I am the Senior Manager of Social Media for a B2B marketing agency. The oil in the B2B marketing engine is content marketing. An overwhelming majority of B2B companies market with whitepapers, webinars, and other thought leadership content to drive leads and they do so with gated landing pages.
When it comes to social media, the common form of content marketing can make my job a little tougher. Typically, the user lands on a landing page with a form to complete - if they're keeping up with best practices it only has three or four fields. The user fills out their information, hits submit and the asset (content piece) either starts downloading automatically or is a PDF accessible by a download link.
That's where it gets tricky.
41 percent of emails are read on mobile devices and 20 percent of web traffic is generated by mobile. And according to Hubspot, 15 percent of U.S. mobile internet time is spent on social networking sites.
So, as a B2B marketer, you're likely using email and social media marketing to promote assets on gated landed pages that users can't download to mobile devices - at least 41 percent of which are likely falling on users frustrated with your mobile experience.

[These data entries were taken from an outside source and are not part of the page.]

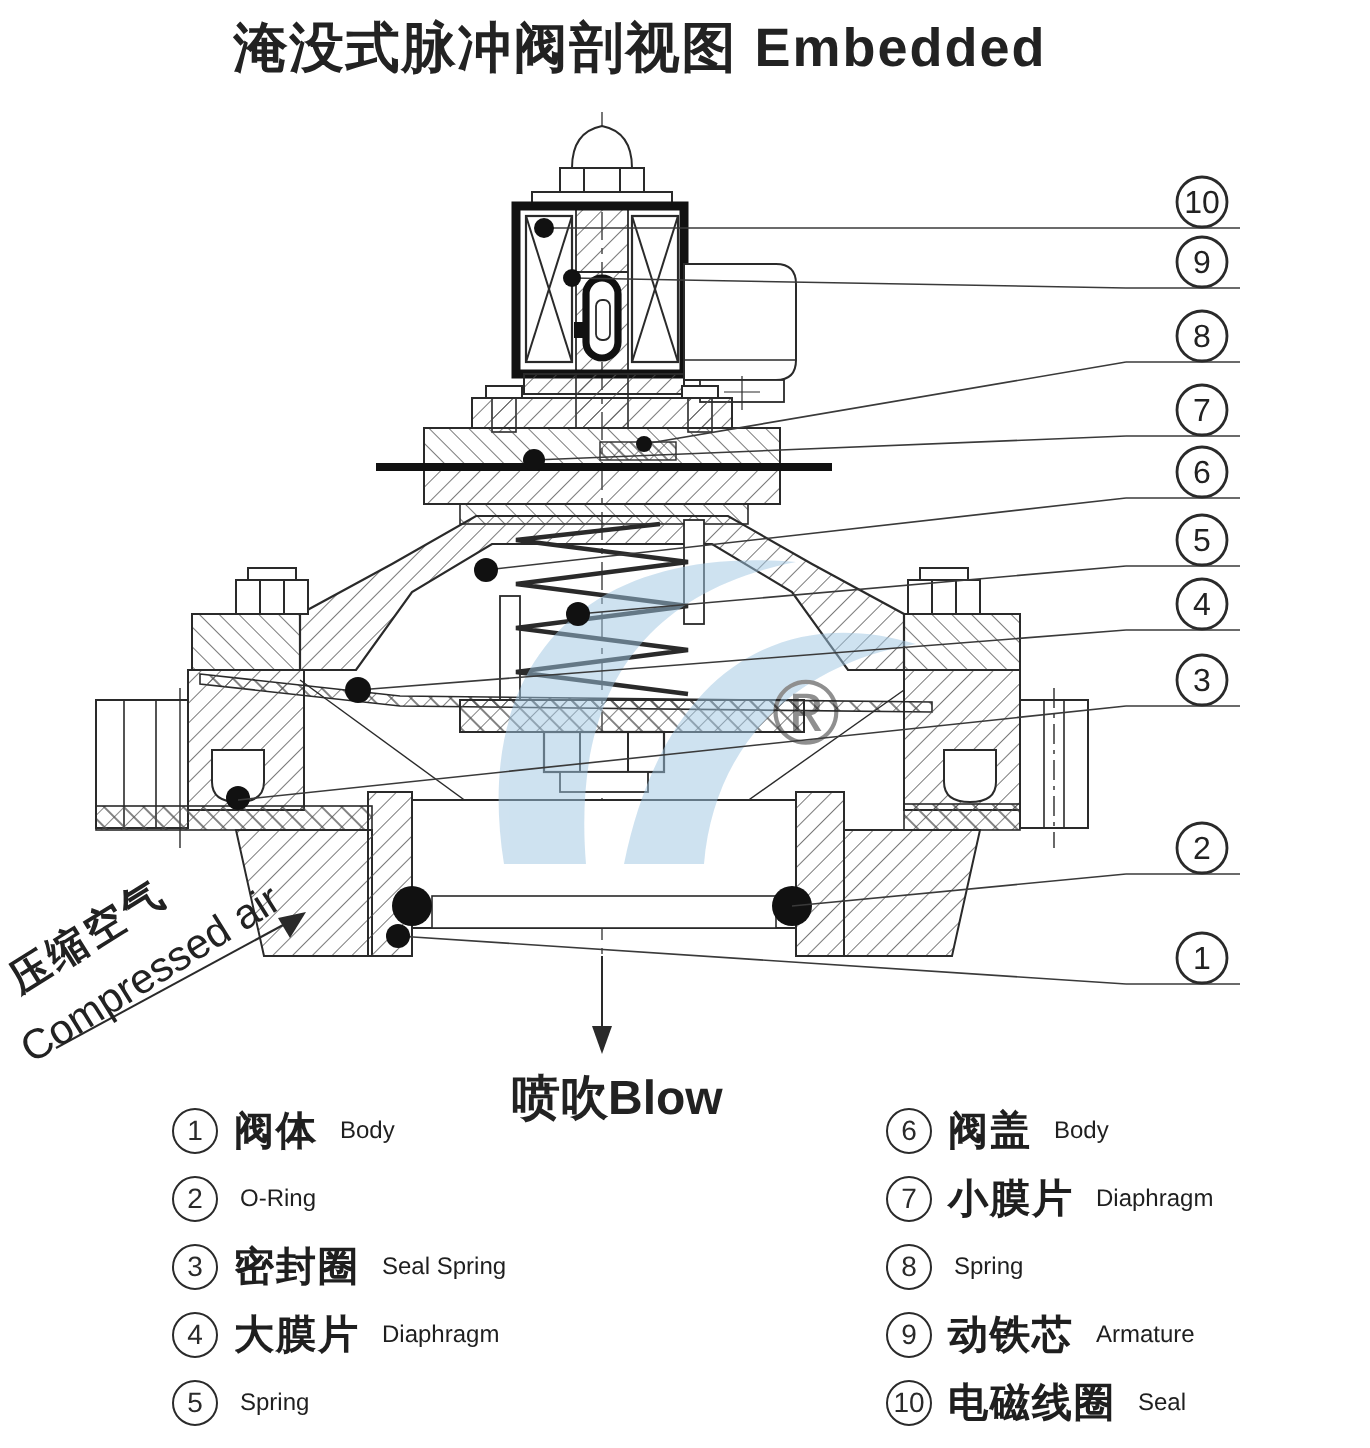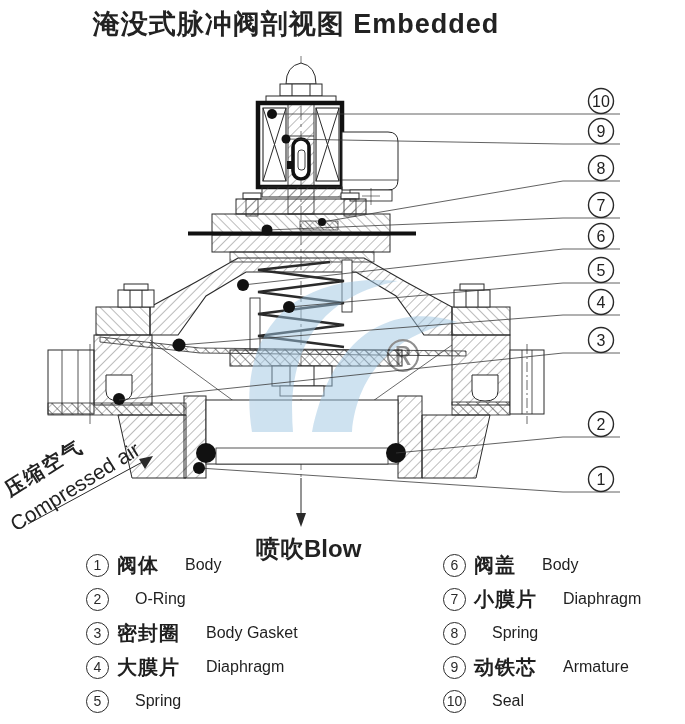--- a/index.html
+++ b/index.html
@@ -2,34 +2,34 @@
 <html><head>
 <meta charset="utf-8">
 <style>
   html,body{margin:0;padding:0;background:#ffffff;}
   #stage{
     position:relative;width:685px;height:724px;background:#ffffff;overflow:hidden;
     font-family:"Liberation Sans","DejaVu Sans",sans-serif;color:#1f1f1f;
   }
   #title{
     position:absolute;top:6px;left:0;width:592px;text-align:center;
-    font-size:27px;font-weight:bold;letter-spacing:1px;color:#222;white-space:nowrap;
+    font-size:27px;font-weight:bold;letter-spacing:1px;color:#222;white-space:nowrap;padding-left:24px;
   }
   svg{position:absolute;top:0;left:0;}
   .legend-col{position:absolute;display:flex;flex-direction:column;}
   #legend-left{left:86px;top:548px;}
   #legend-right{left:443px;top:548px;}
   .legend-row{display:flex;align-items:center;height:34px;gap:8px;white-space:nowrap;}
   .num-circle{
     width:21px;height:21px;border:1.6px solid #2a2a2a;border-radius:50%;
     display:flex;align-items:center;justify-content:center;
     font-size:14px;line-height:1;color:#2a2a2a;flex:0 0 auto;
   }
   .zh{font-size:20px;font-weight:600;letter-spacing:1px;text-align:right;}
-  .en{font-size:16px;font-weight:400;margin-left:18px;}
+  .en{font-size:12px;font-weight:400;margin-left:3px;}
   text{fill:#222;}
 </style>
 </head>
 <body>
 
 <div id="stage">
 
   <div id="title">淹没式脉冲阀剖视图 Embedded</div>
 
   <svg width="685" height="724" viewBox="0 0 685 724">
@@ -273,21 +273,21 @@
       <span class="zh">阀体</span>
       <span class="en">Body</span>
     </div>
     <div class="legend-row">
       <span class="num-circle">2</span>
       <span class="en">O-Ring</span>
     </div>
     <div class="legend-row">
       <span class="num-circle">3</span>
       <span class="zh">密封圈</span>
-      <span class="en">Body Gasket</span>
+      <span class="en">Seal Spring</span>
     </div>
     <div class="legend-row">
       <span class="num-circle">4</span>
       <span class="zh">大膜片</span>
       <span class="en">Diaphragm</span>
     </div>
     <div class="legend-row">
       <span class="num-circle">5</span>
       <span class="en">Spring</span>
     </div>
@@ -308,17 +308,18 @@
       <span class="num-circle">8</span>
       <span class="en">Spring</span>
     </div>
     <div class="legend-row">
       <span class="num-circle">9</span>
       <span class="zh">动铁芯</span>
       <span class="en">Armature</span>
     </div>
     <div class="legend-row">
       <span class="num-circle">10</span>
+      <span class="zh">电磁线圈</span>
       <span class="en">Seal</span>
     </div>
   </div>
 
 </div>
 
 </body></html>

There's been long-standing buzz about mobile-first web and landing page design in B2B marketing. Most emails can be optimized for mobile within our mail clients or marketing automation suites these days. But we forgot that the call-to-action (CTA) isn't often mobile-friendly and we botch the whole experience when an engaged user can't access the content they want.
But enough complaining about what could be better. We want solutions, right?
Here are four tips to improve your mobile content marketing strategy for B2B:
Make sure your blog, marketing emails, and landing pages are all optimized for mobile. Build your digital marketing assets to be responsive and/or mobile-first and you'll be one step closer to a good mobile user experience, even if your downloadable asset still isn't ready for mobile.
Add an "Email this asset to me" button on your thank you page. Add a button or text link that allows the user to email themselves the asset as an attachment or an ungated link instead of asking them to complete the form again.
If you're running mobile-specific ads: Your mobile experience will be held up to higher scrutiny if you're running mobile-specific campaigns - make sure you're sending them to videos on YouTube, blog posts, or other mobile-friendly mediums.
If your marketing assets are not optimized for mobile, consider opting out of delivering mobile impressions on your paid ad campaigns. Why waste valuable mobile impressions when your content is not ready for showtime?
Whether you have your mobile strategy figured out or not, it's time to start thinking about the entire social user experience. Ask yourself what you want your audience to do with the content you share on social media, and whether or not they equipped to do that from their mobile devices.